Dans les principales villes du pays, de Brazzaville à Pointe-Noire, les états-majors politiques ont déployé leurs ultimes arguments. Affiches, caravanes et rassemblements populaires ont rythmé cette dernière journée de campagne, moment crucial où chaque candidat tente de consolider son socle électoral.
Le président sortant, Denis Sassou Nguesso, fort de son expérience et de l’appareil politique qui le soutient, a insisté sur la stabilité institutionnelle et la continuité de l’action publique. Face à lui, l’opposition tente de mobiliser autour des thèmes du renouvellement politique et de la gouvernance économique.

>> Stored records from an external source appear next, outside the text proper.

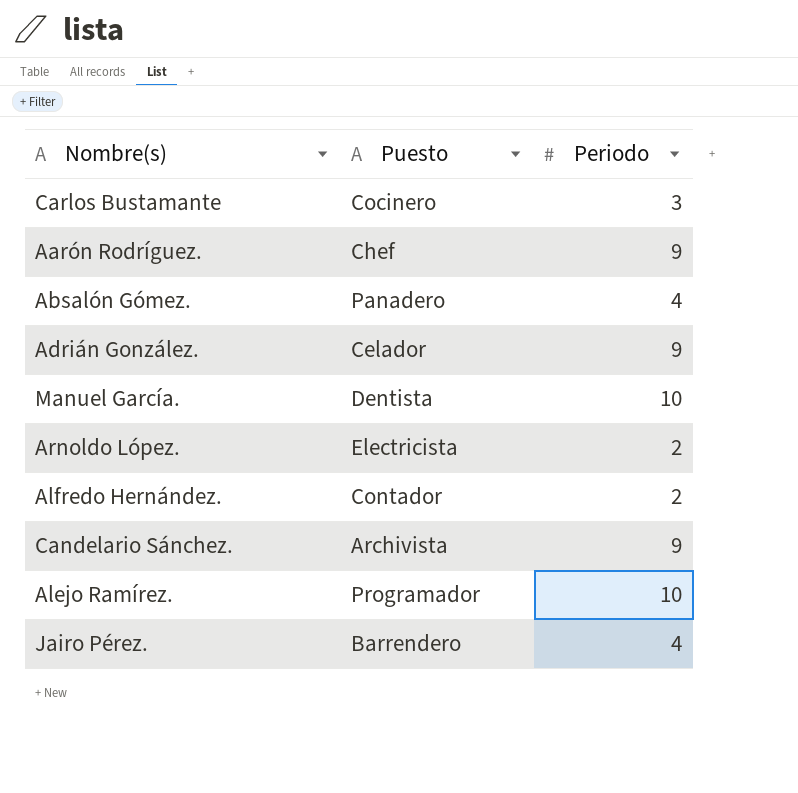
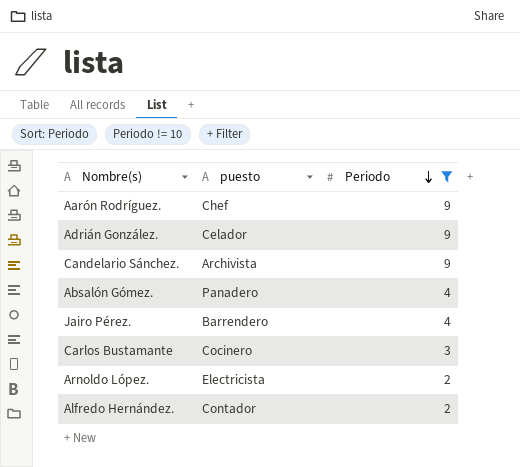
filter: none -> Periodo != 10
row order: none -> Periodo descending
column name: Puesto -> puesto

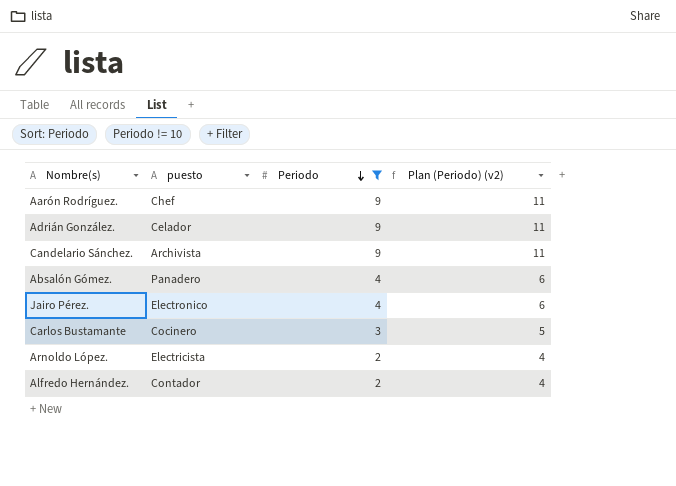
column Plan (Periodo) (v2) | formula: none -> [Periodo] + 2
Jairo Pérez. | puesto: Barrendero -> Electronico

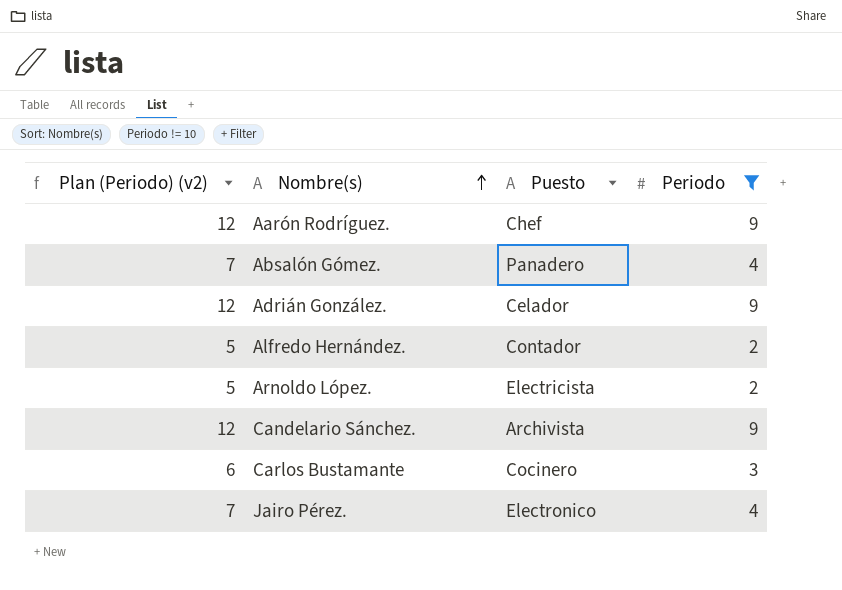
row order: Periodo descending -> Nombre(s) ascending
column Plan (Periodo) (v2) | formula: [Periodo] + 2 -> [Periodo] + 3
column Plan (Periodo) (v2) | position: 4 -> 1
column name: puesto -> Puesto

L’enjeu de la participation
Au-delà de la confrontation politique, le véritable défi pourrait être celui de la participation. Lors de la précédente présidentielle, la mobilisation électorale avait atteint environ 67 %, un niveau jugé honorable mais encore fragile dans un contexte de fatigue démocratique.
Pour les analystes, l’abstention pourrait constituer le véritable arbitre du scrutin. Une faible participation tendrait à favoriser les structures politiques les mieux organisées, tandis qu’une forte mobilisation pourrait redistribuer les cartes.
Un scrutin sous haute attention
À quelques heures de l’ouverture des bureaux de vote, l’attention se porte désormais sur la capacité des institutions électorales à garantir un scrutin apaisé et crédible.
Pour le Congo-Brazzaville, cette présidentielle constitue une étape politique importante, appelée à façonner l’équilibre du pouvoir pour les années à venir.